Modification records
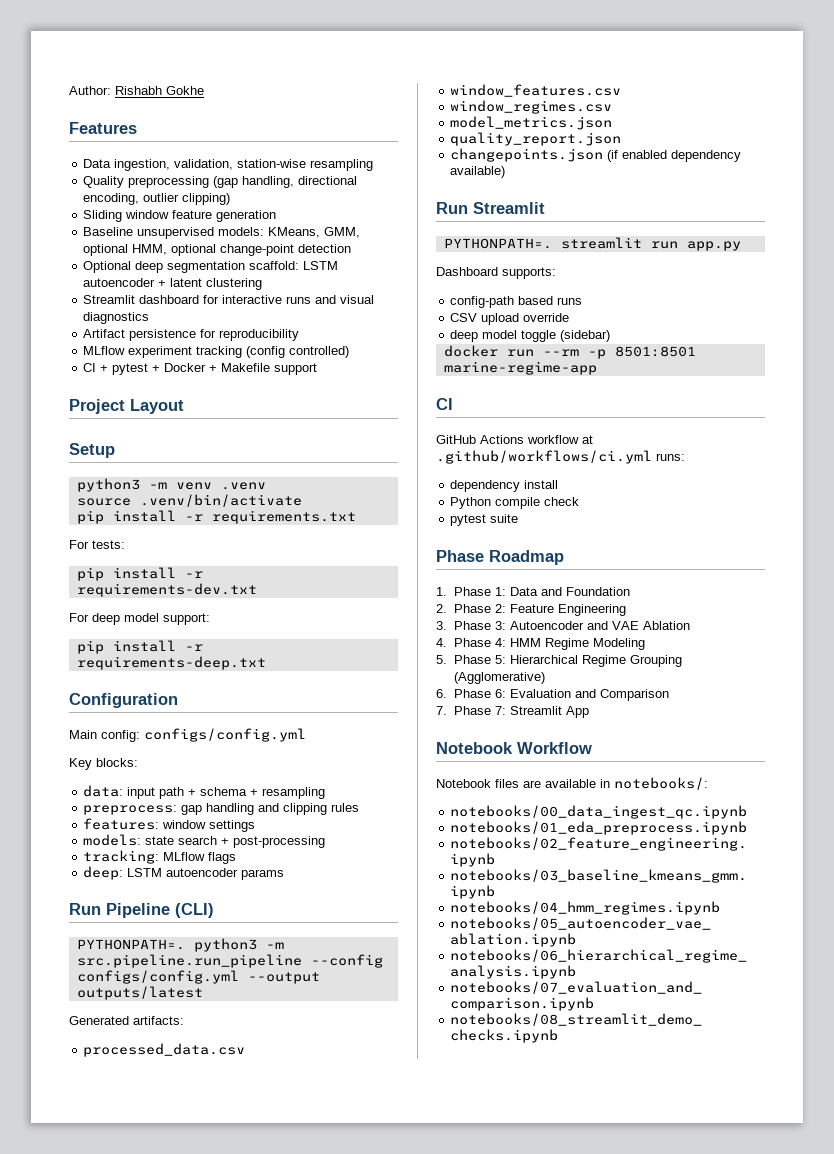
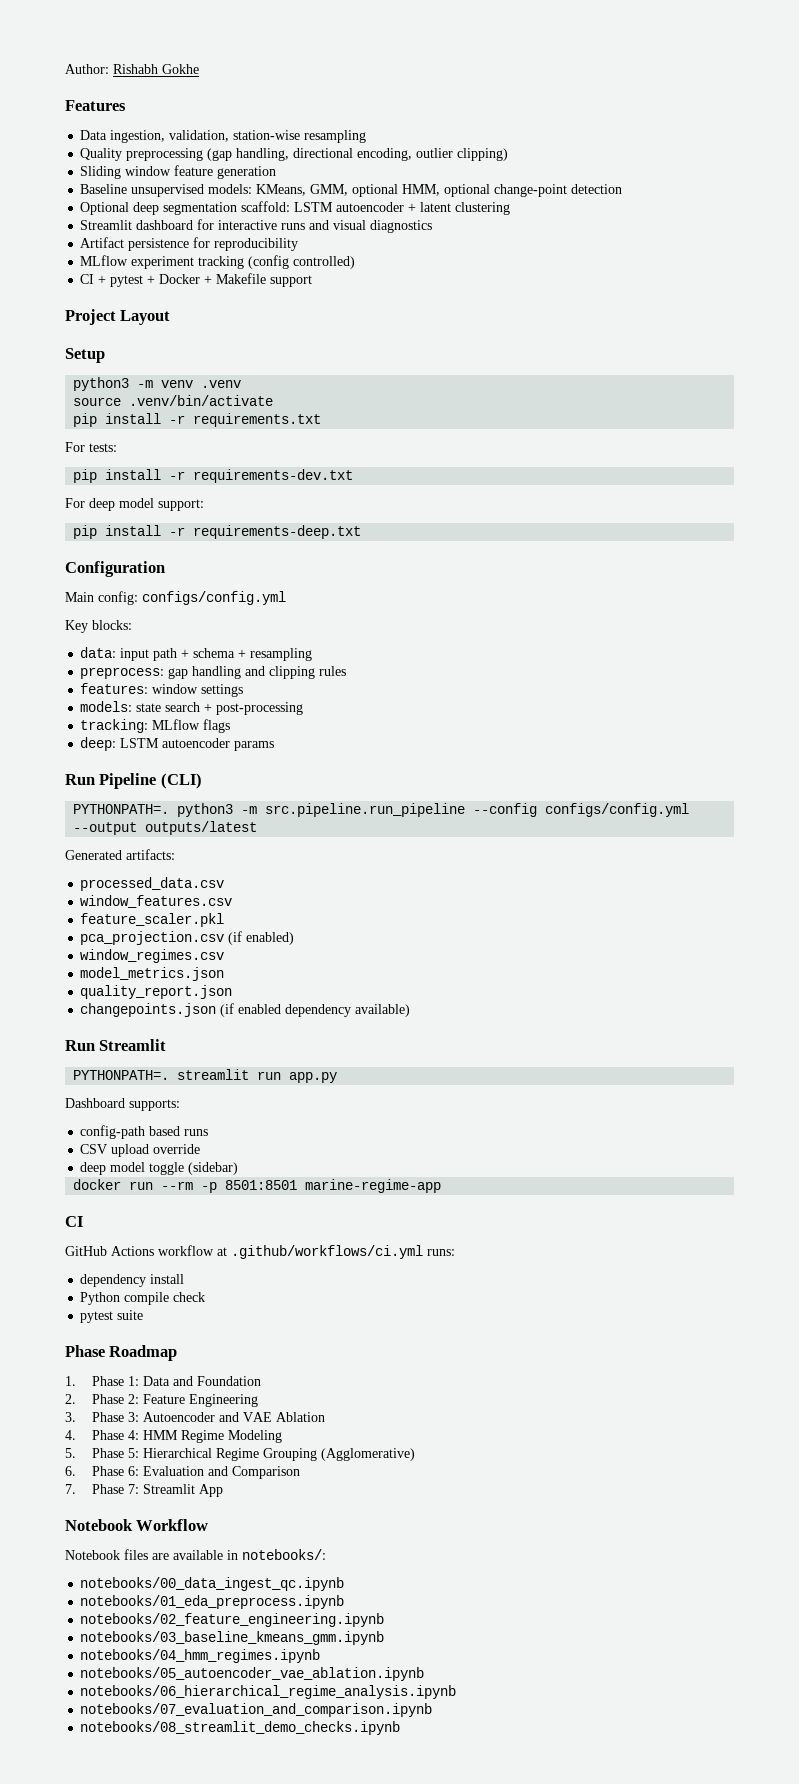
+ feature_scaler.pkl
+ pca_projection.csv (if enabled)

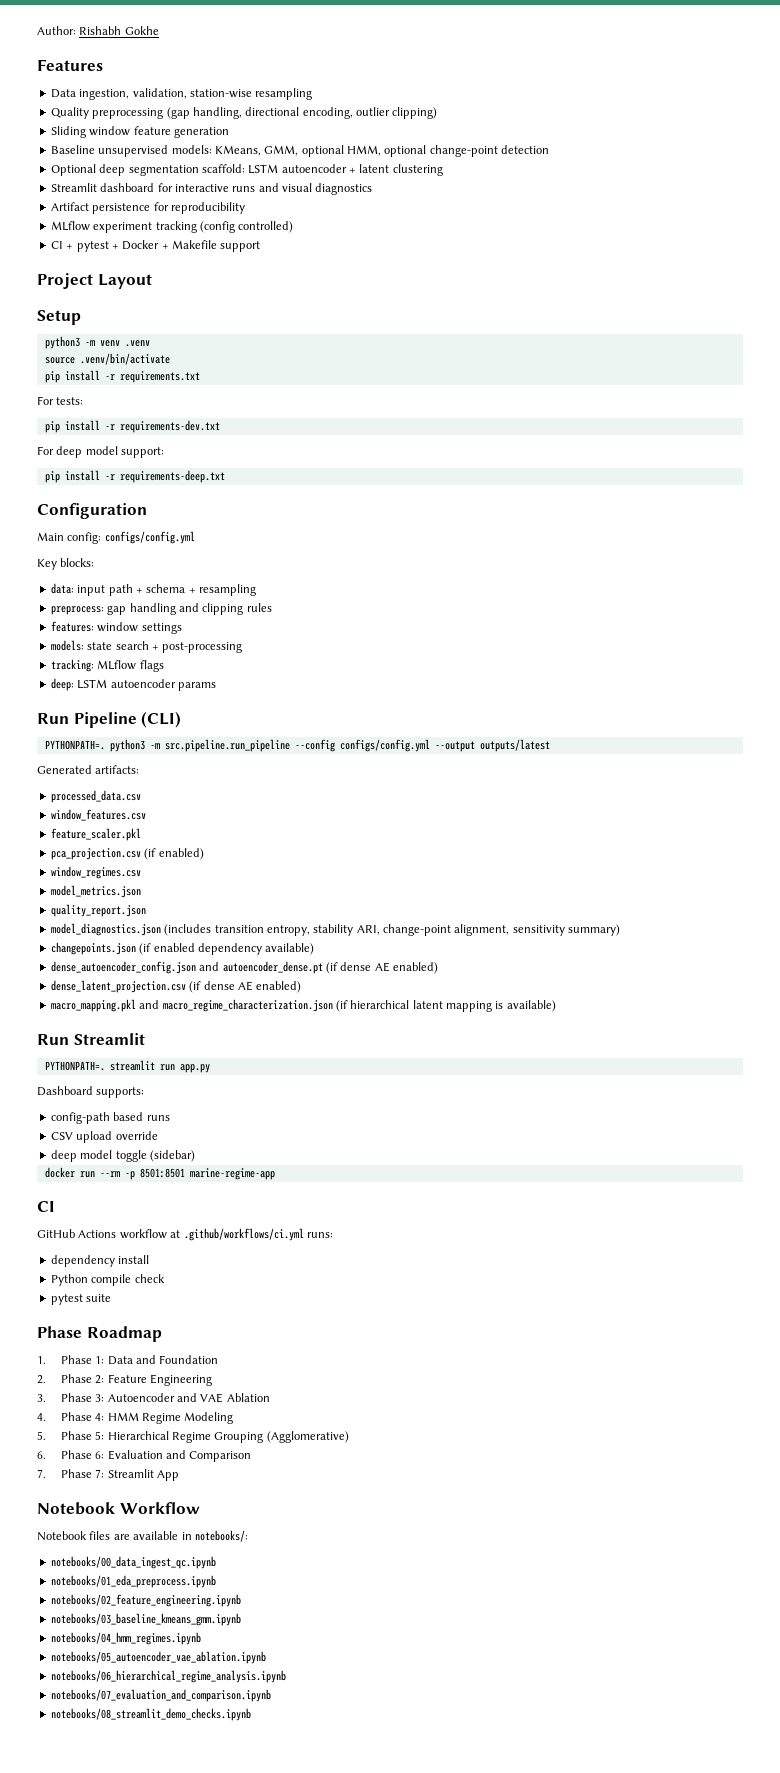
+ model_diagnostics.json (includes transition entropy, stability ARI, change-point alignment, sensitivity summary)
+ dense_autoencoder_config.json and autoencoder_dense.pt (if dense AE enabled)
+ dense_latent_projection.csv (if dense AE enabled)
+ macro_mapping.pkl and macro_regime_characterization.json (if hierarchical latent mapping is available)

# [Task objective]
Every entry above is to be transcribed exactly, with all pictures left out.

# [Written solution]
+ feature_scaler.pkl
+ pca_projection.csv (if enabled)

+ model_diagnostics.json (includes transition entropy, stability ARI, change-point alignment, sensitivity summary)
+ dense_autoencoder_config.json and autoencoder_dense.pt (if dense AE enabled)
+ dense_latent_projection.csv (if dense AE enabled)
+ macro_mapping.pkl and macro_regime_characterization.json (if hierarchical latent mapping is available)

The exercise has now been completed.